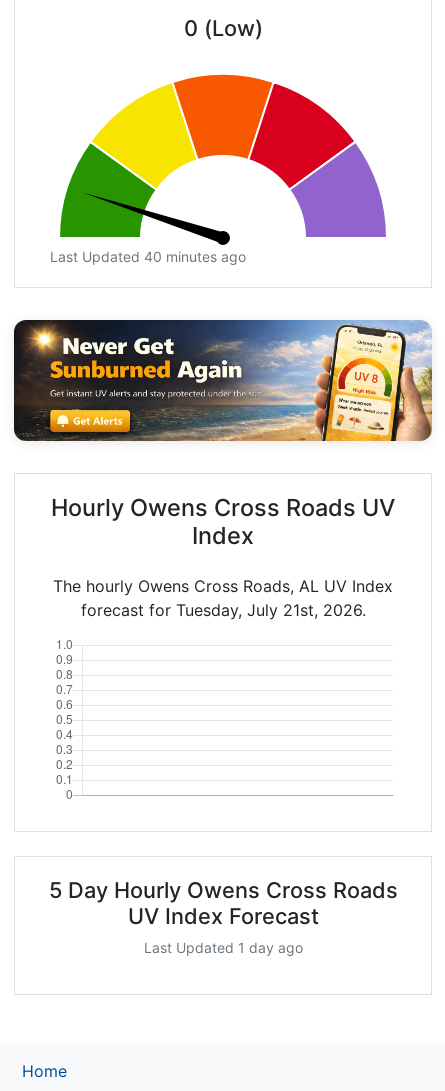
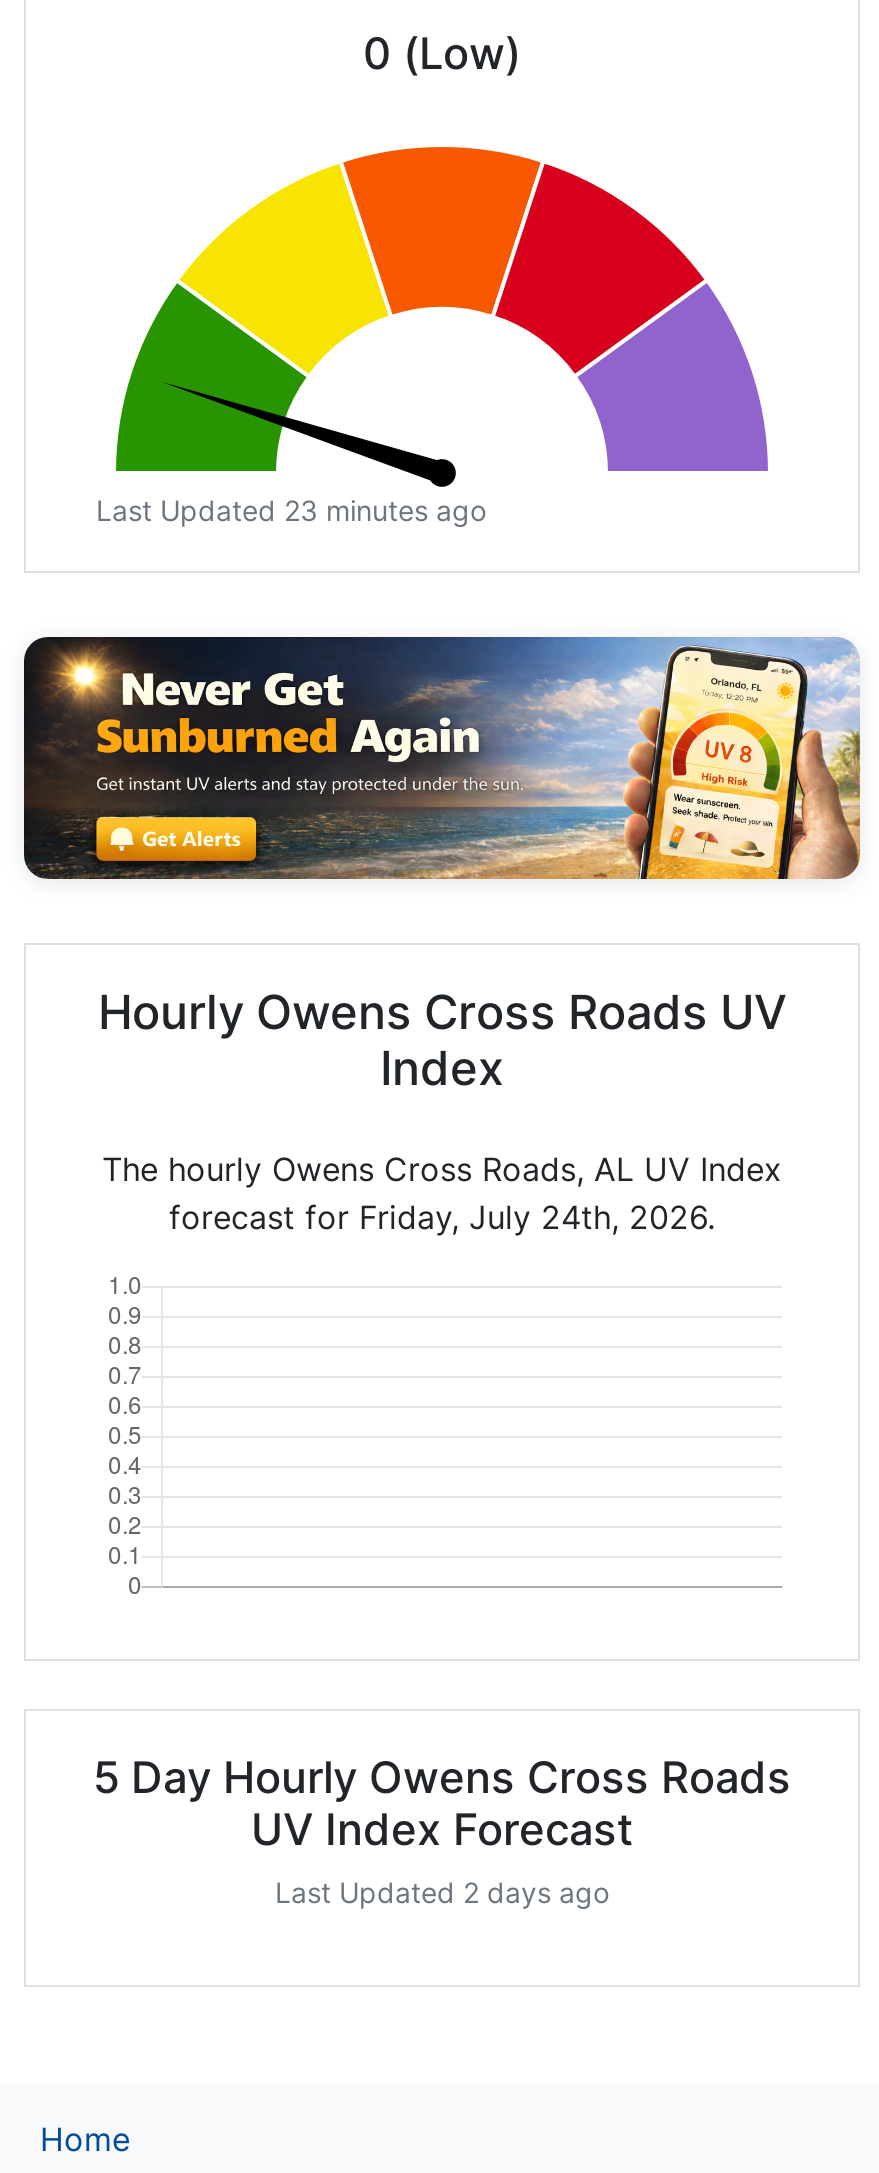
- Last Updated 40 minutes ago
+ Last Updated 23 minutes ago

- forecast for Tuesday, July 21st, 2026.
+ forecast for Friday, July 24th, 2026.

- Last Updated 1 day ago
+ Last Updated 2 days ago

----

## Work instructions
Reproduce only the lines running from the one with "23 minutes ago" through the final line of the listing above, both ends included.

## Response
+ Last Updated 23 minutes ago

- forecast for Tuesday, July 21st, 2026.
+ forecast for Friday, July 24th, 2026.

- Last Updated 1 day ago
+ Last Updated 2 days ago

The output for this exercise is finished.